Confused as to what an emulsion is? Let’s get a little science-y here: technically speaking, an emulsion is a fine suspension of one liquid within another that is mixed to a homogenous consistency. E.g. salad dressings and mayonnaise are emulsions.
When it comes to skincare, the thinking is similar; emulsions are fine suspensions of one liquid—usually an oil—in another liquid (usually water). The result is a fluid that is hydrating (because of the oil) but also lightweight (because of the water). These types of formulas are more common amongst Japanese and Korean brands. You can imagine how it would be helpful to use the Laneige Perfect Renew Emulsion, $55 in the summer, before switching the moisturiser in winter. In Singapore, it’s more likely that you would use an emulsion as a lightweight substitute for moisturiser.
#3: Moisturiser / Cream / Cold Cream
We all know what moisturisers are. They’re a category of products designed to hydrate and, well, moisturise the face. Creams and cold creams are types of moisturisers. There are also gel moisturisers, emulsions, lotions and more.
Creams are usually thick moisturisers formulated with plenty of rich oils. They should be used as the last step in your routine, because they help to lock in all the goodness from your other skincare products. In Singapore, creams like the Antipodes Avocado Pear Nourishing Night Cream, $67.80, Guardian, are best for dry or mature skin types, or for heavy-duty night-time hydration.
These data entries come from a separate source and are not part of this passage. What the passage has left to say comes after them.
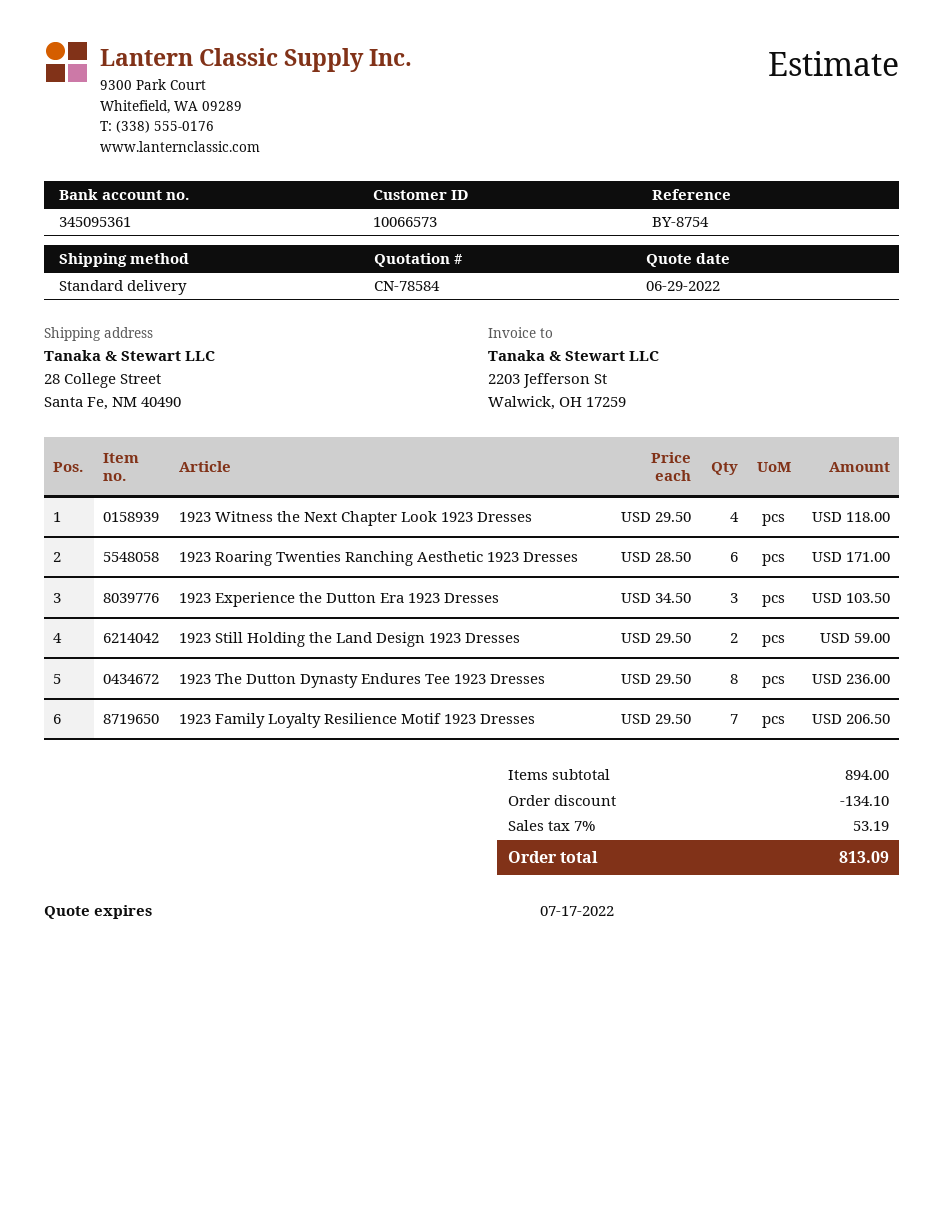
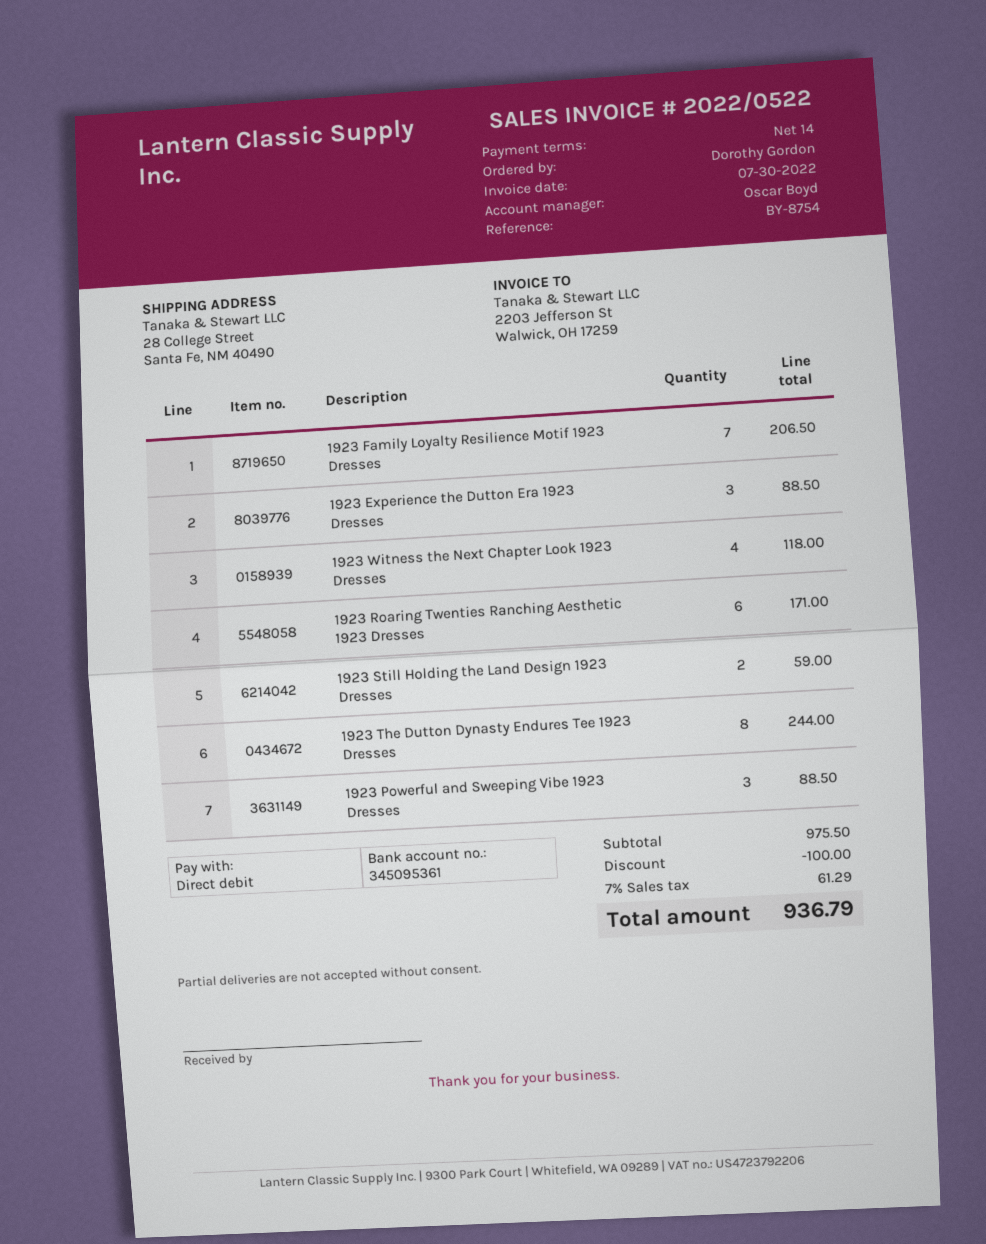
1923 Experience the Dutton Era 1923 Dresses: 3 for 103.50 -> 3 for 88.50
1923 The Dutton Dynasty Endures Tee 1923 Dresses: 8 for 236.00 -> 8 for 244.00
1923 Powerful and Sweeping Vibe 1923 Dresses: none -> 3 for 88.50
subtotal: 894.00 -> 975.50
discount: 134.10 -> 100.00
tax: 7% = 53.19 -> 7% = 61.29
total: 813.09 -> 936.79

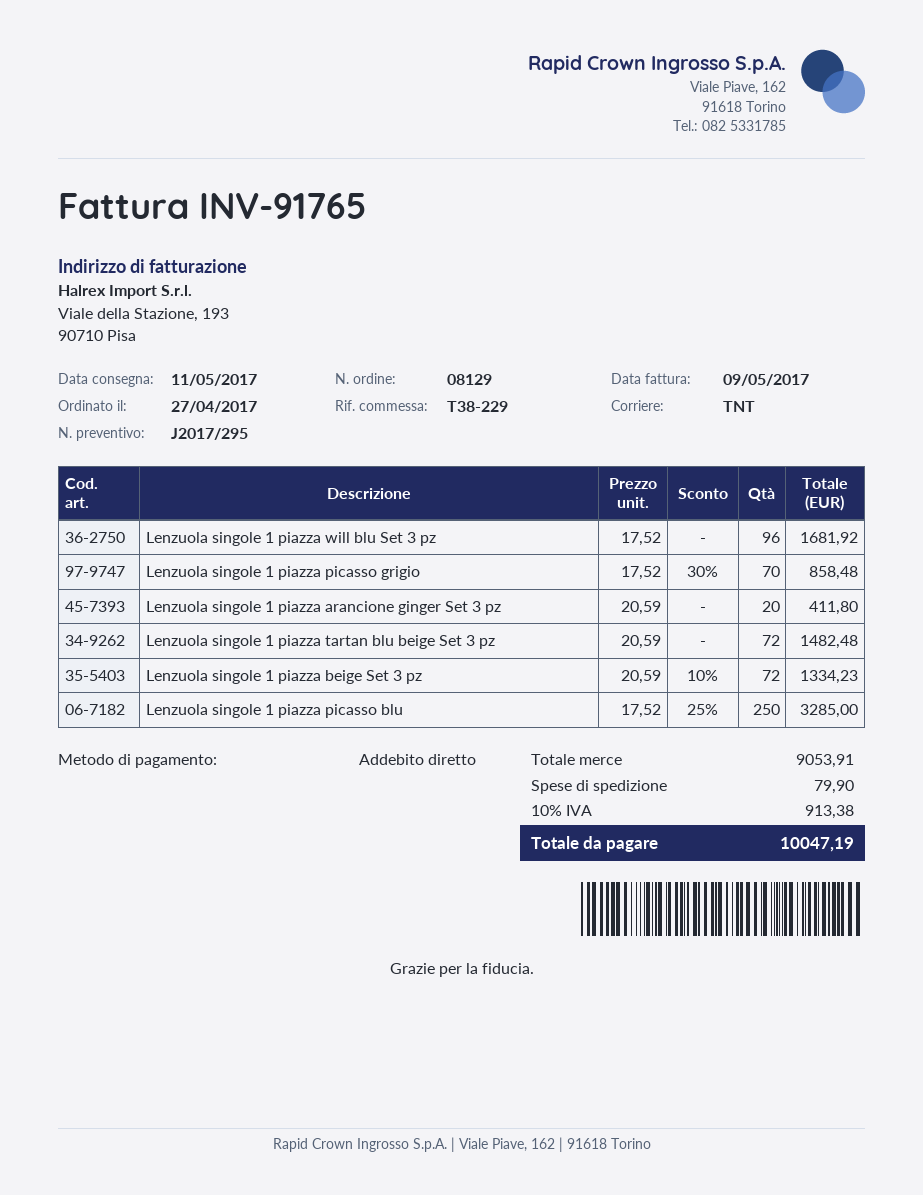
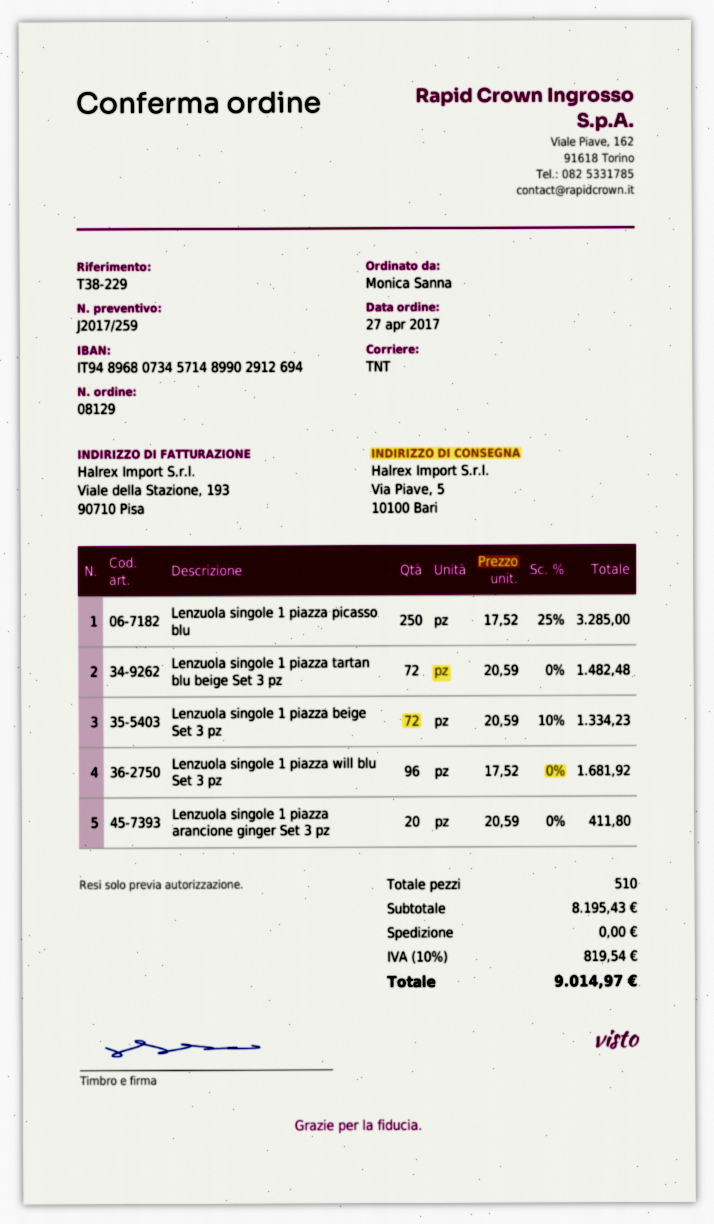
quote number: J2017/295 -> J2017/259
Lenzuola singole 1 piazza picasso grigio: 70 x 17.52 - 30% = 858.48 -> none
subtotal: 9053.91 -> 8195.43
shipping: 79.90 -> 0.00
tax: 10% = 913.38 -> 10% = 819.54
total: 10047.19 -> 9014.97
Cold cream is a specific type of cream moisturiser that is not only rich in oils, but usually contains an even firmer thickening ingredient – such as beeswax, jojoba or shea butter. Cold creams deliver intense hydration and tend to leave a greasy layer on the skin, which can be helpful if you’re traveling to a very dry, cold climate (although that’s not why it’s called cold cream). If the formula is too rich for your face, try a cold cream like the Weleda Cold Cream, US$27.99, Weleda on your cuticles, elbows, knees or any other chapped parts of your body.
#4: Sunscreen vs sunblock
If really you want to test a skincare geek, ask her the difference between sunscreen and sunblock. And if she tells you that sunscreen protects against UVA rays and sunblock protects against UVB, then you know that she really knows her stuff. However, most modern sunscreen/sunblocks actually do both, regardless of what the bottle says. That’s what the SPF and PA stuff means on the label – PA indicates UVA protection, and SPF indicates UVB protection. As long as you see both, you’re well covered. (Pictured: Sigi Skin Morning Glow Physical Sunscreen, $58 and CNP Laboratory Omega Perfection Sunblock SPF50 PA+++, $57.90, Guardian)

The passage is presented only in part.